En l’espèce, il convient de s’interroger sur l’impact d’un arrêt de l’exécution provisoire s’il était fait droit à la demande :
s’agissant du chef de dispositif qui constate la caducité de l’offre, un arrêt de l’exécution provisoire est sans effet car il ne s’agit pas d’un point sur lequel une mesure d’exécution forcée est en tant que telle possible ;
s’agissant du chef de dispositif qui déboute la société [I] de sa demande en exécution forcée de la vente, un arrêt de l’exécution provisoire ne lui permettrait pas pour autant de procéder à cette exécution forcée, sans un titre au fond, de sorte que la demande formée devant la présente juridiction est en tout état de cause sans effet ;
s’agissant du chef de dispositif qui constate le caractère parfait de la vente intervenue, un arrêt de l’exécution provisoire serait également en tant que tel sans impact car arrêter l’exécution provisoire d’un chef de dispositif de constatation n’est pas en tant que tel générateur d’un droit pour la partie qui le demande ;
s’agissant du chef de dispositif qui renvoie les défendeurs devant notaire pour la signature de l’acte authentique, il est constant que ce chef de dispositif a d’ores et déjà été consommé puisque l’acte authentique a été conclu, de sorte que le premier président, qui ne peut revenir rétroactivement sur cette signature, est dénué de pouvoir à cet égard ;
il en va de même s’agissant du chef de dispositif ordonnant la publication de la vente puisque la vente a déjà été conclue.
Ainsi, indépendamment même du fait que les conditions de l’arrêt de l’exécution provisoire ne sont pas réunies au regard de l’absence de conséquences manifestement excessives qui se seraient révélées postérieurement au jugement entrepris, la demande d’arrêt de l’exécution provisoire porte sur des chefs de dispositif au regard desquels elle est en tant que telle inopérante ou sur deux chefs de dispositif pour lesquels plus aucun arrêt de l’exécution provisoire ne peut être ordonné dès lors que l’exécution provisoire en question a déjà été consommée.

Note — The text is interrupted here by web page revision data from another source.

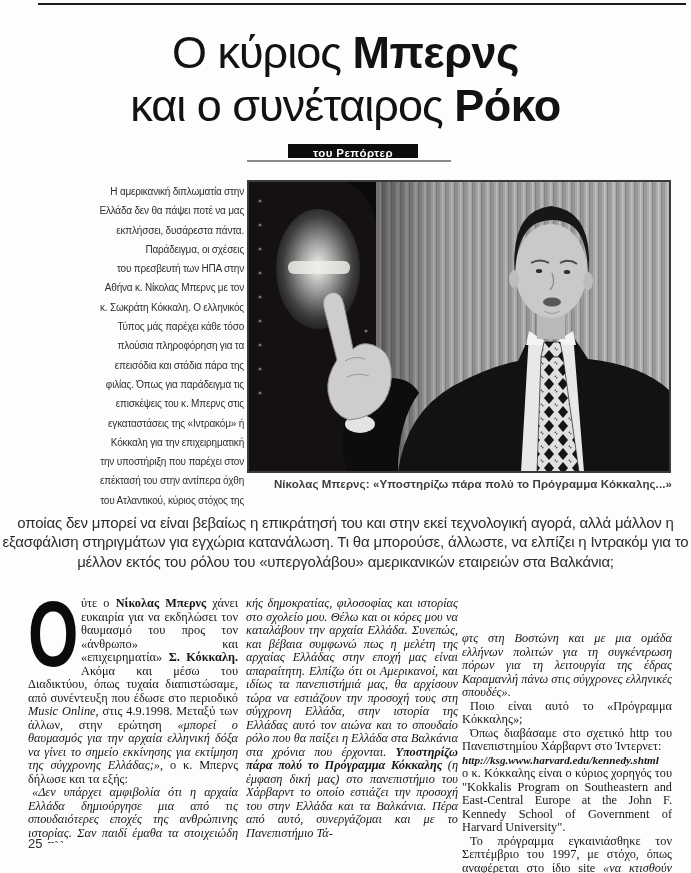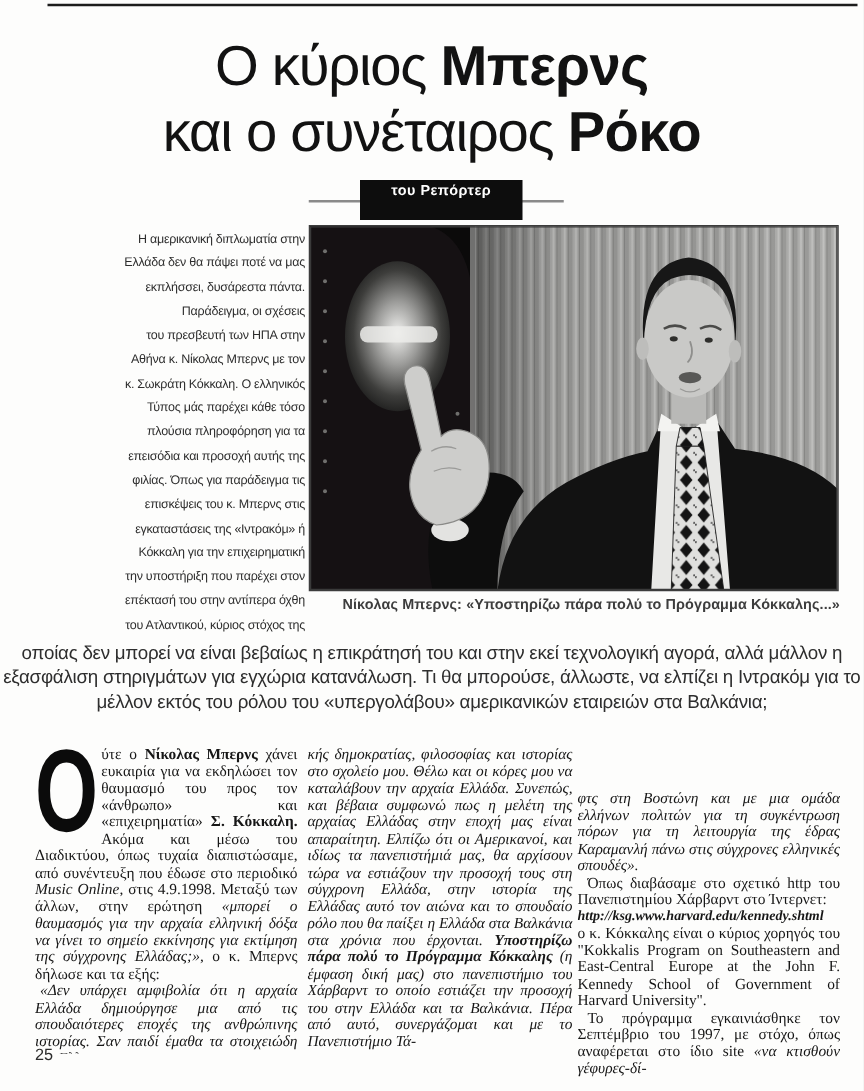--- a/index.html
+++ b/index.html
@@ -22,7 +22,7 @@
   .byline-wrap{position:absolute; left:247px; top:144px; width:204px; height:19px;}
   .byline-rule{position:absolute; left:0; top:16px; width:204px; height:2px; background:#8a8a8a;}
   .byline-box{
-    position:absolute; left:41px; top:0; width:130px; height:32px;
+    position:absolute; left:41px; top:0; width:130px; height:14px;
     background:#0d0d0d; color:#ffffff; text-align:center;
     font-size:11.5px; font-weight:700; line-height:18px; letter-spacing:0.4px;
   }

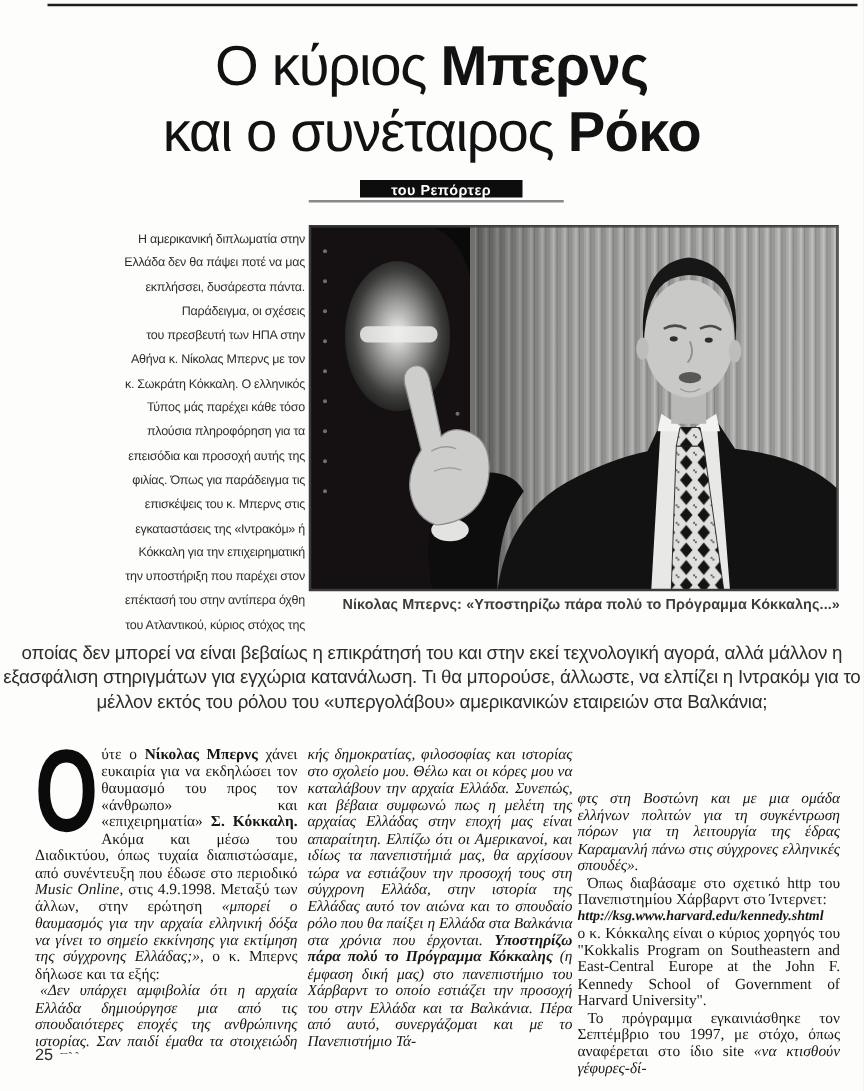--- a/index.html
+++ b/index.html
@@ -97,7 +97,7 @@
       <div class="line">κ. Σωκράτη Κόκκαλη. Ο ελληνικός</div>
       <div class="line">Τύπος μάς παρέχει κάθε τόσο</div>
       <div class="line">πλούσια πληροφόρηση για τα</div>
-      <div class="line">επεισόδια και προσοχή αυτής της</div>
+      <div class="line">επεισόδια και στάδια πάρα της</div>
       <div class="line">φιλίας. Όπως για παράδειγμα τις</div>
       <div class="line">επισκέψεις του κ. Μπερνς στις</div>
       <div class="line">εγκαταστάσεις της «Ιντρακόμ» ή</div>

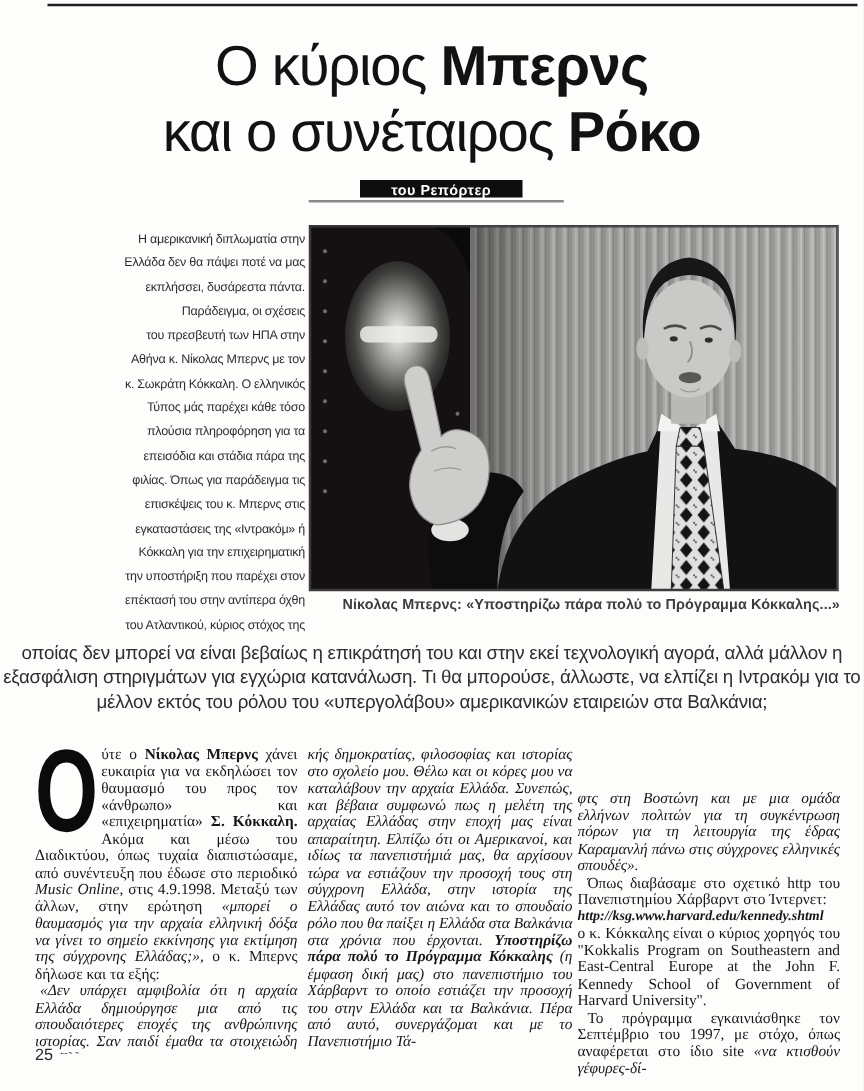--- a/index.html
+++ b/index.html
@@ -223,6 +223,7 @@
 
   <div class="col col3">
     <p><span class="i">φτς στη Βοστώνη και με μια ομάδα ελλήνων πολιτών για τη συγκέντρωση πόρων για τη λειτουργία της έδρας Καραμανλή πάνω στις σύγχρονες ελληνικές σπουδές».</span></p>
+    <p class="indent"><span>Ποιο είναι αυτό το «Πρόγραμμα Κόκκαλης»;</span></p>
     <p class="indent"><span>Όπως διαβάσαμε στο σχετικό http του Πανεπιστημίου Χάρβαρντ στο Ίντερνετ:</span></p>
     <p class="url"><span class="b i">http://ksg.www.harvard.edu/kennedy.shtml</span></p>
     <p><span>ο κ. Κόκκαλης είναι ο κύριος χορηγός του "Kokkalis Program on Southeastern and East-Central Europe at the John F. Kennedy School of Government of Harvard University".</span></p>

Pour cette seconde et surabondante raison, la demande formée par la société [I] ne peut qu’être rejetée.
S’agissant des mesures accessoires, l’avocat de M. [A] est mal fondé à solliciter l’application de l’article 699 du code de procédure civile dès lors que la disposition n’est pas applicable dans la présente instance où le ministère d’avocat n’est pas obligatoire. Ainsi, il n’y a pas lieu de faire droit à la demande formulée de ce chef.
PAR CES MOTIFS
Rejetons la demande d’arrêt de l’exécution provisoire formée par la société [I] à l’encontre du jugement rendu le 11 février 2026 par le tribunal judiciaire de Lorient ;
Condamnons la société [I] à verser à M. [E] [A] la somme de 1.000 euros au titre de l’article 700 du code de procédure civile ;
Condamnons la société [I] à verser à M. [T] [V] la somme de 1.000 euros au titre de l’article 700 du code de procédure civile ;
Condamnons la société [I] aux dépens.